21 ago 2021 . Actualizado a las 05:00 h.

Después de promediar durante la segunda década del siglo XXI un escaso 1,3 % anual en el Viejo Continente, las presiones inflacionistas se están intensificando con claridad en el mundo poscovid, gracias a una conjunción de factores, algunos transitorios y otros que tendrán una mayor permanencia en el tiempo.

En primer lugar, recordemos la definición clásica de la inflación: una subida continuada en el nivel de precios del conjunto de bienes y servicios, como consecuencia de un desequilibrio entre la demanda y la oferta. Concretamente, cuando la demanda es superior a la oferta.

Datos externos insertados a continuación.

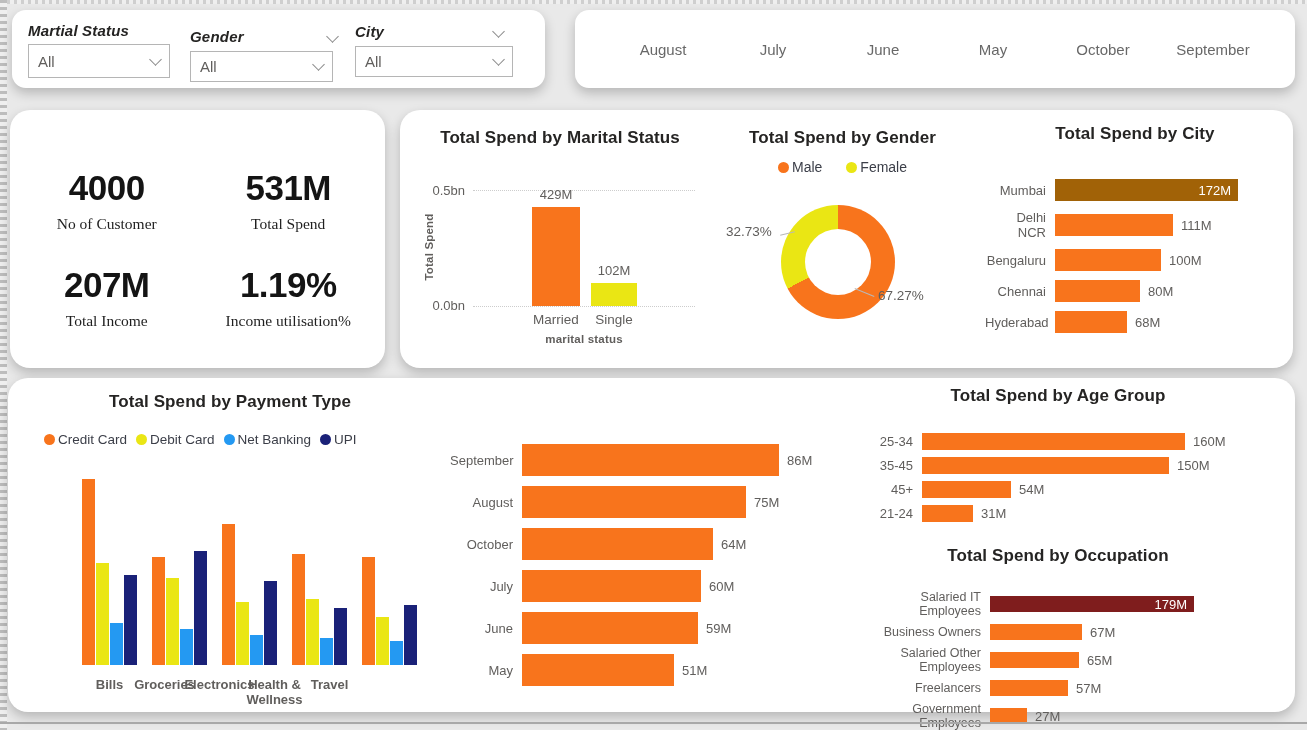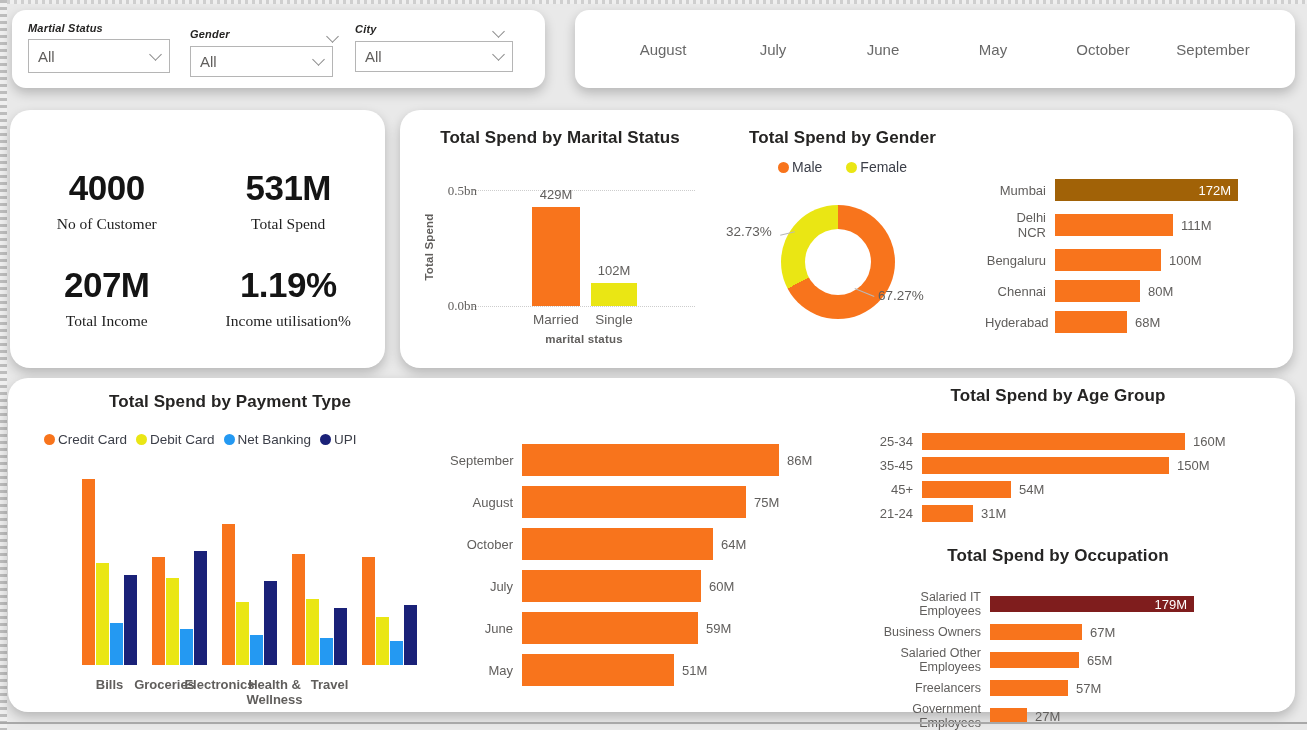--- a/index.html
+++ b/index.html
@@ -17,7 +17,7 @@
   
   #filter-card{left:12px;top:10px;width:533px;height:78px;border-radius:14px;}
   .slicer{position:absolute;}
-  .slicer-label{font-style:italic;font-weight:700;font-size:11px;color:#252423;letter-spacing:.2px;}
+  .slicer-label{font-style:italic;font-weight:700;font-size:15px;color:#252423;letter-spacing:.2px;}
   .slicer-box{display:flex;align-items:center;justify-content:space-between;border:1px solid #b5b5b5;
     background:#fff;padding:0 9px;font-size:15px;color:#605E5C;cursor:pointer;}
   .chev{width:8px;height:8px;border-right:1.4px solid #8a8a8a;border-bottom:1.4px solid #8a8a8a;

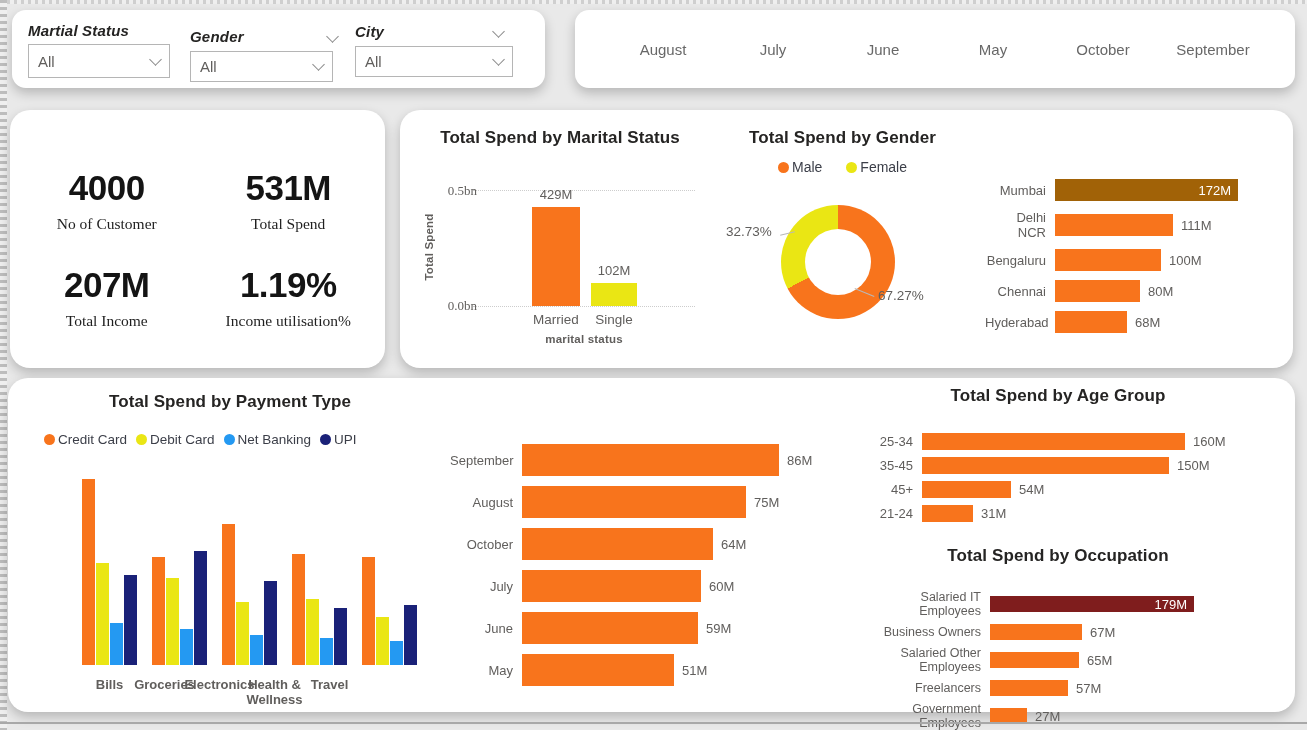--- a/index.html
+++ b/index.html
@@ -211,6 +211,7 @@
     </div>
 
     <div class="chart hbar-chart" id="city-chart">
+      <div class="chart-title">Total Spend by City</div>
       <div class="hrows">
           <div class="hrow">
             <div class="hlabel">Mumbai</div>

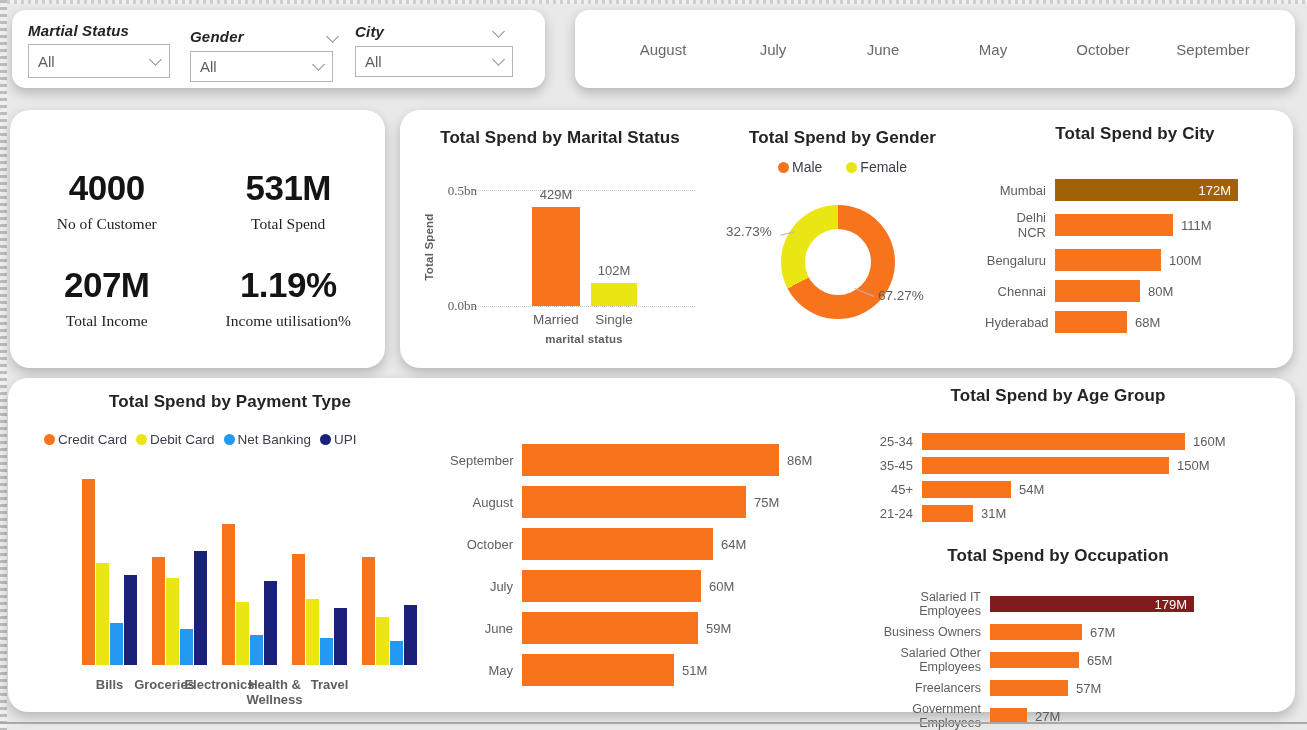--- a/index.html
+++ b/index.html
@@ -49,7 +49,7 @@
   #marital-chart{left:15px;top:18px;width:290px;height:230px;}
   #marital-plot{position:absolute;left:58px;top:62px;width:222px;height:115px;
     border-top:1px dotted #cdcdcd;border-bottom:1px dotted #cdcdcd;}
-  .ytick{position:absolute;left:16px;width:46px;text-align:right;font-size:13px;color:#605E5C;font-family:Liberation Serif, serif;}
+  .ytick{position:absolute;left:4px;width:46px;text-align:right;font-size:13px;color:#605E5C;}
   .mbar{position:absolute;bottom:0;cursor:pointer;}
   .mval{position:absolute;text-align:center;font-size:13px;color:#605E5C;}
   .mx{position:absolute;top:121px;text-align:center;font-size:13.5px;color:#605E5C;}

Pues bien, el repunte de precios que estamos experimentando en el 2021 es consecuencia de ambos elementos. En primer lugar, existen una serie de cuellos de botella que afectan a la oferta, sobre todo en el sector manufacturero, que se producen en el momento en que muchas empresas tienen dificultades para volver a sus niveles de producción previos al estallido de la pandemia. Por otra parte, existen factores de demanda derivados de los fuertes estímulos fiscales que se han desplegado tanto en Europa como, sobre todo, en Estados Unidos. Las autoridades de las economías avanzadas han implementado multitud de programas de ayuda pandémicos, que han mantenido los ingresos de las capas de población más vulnerables.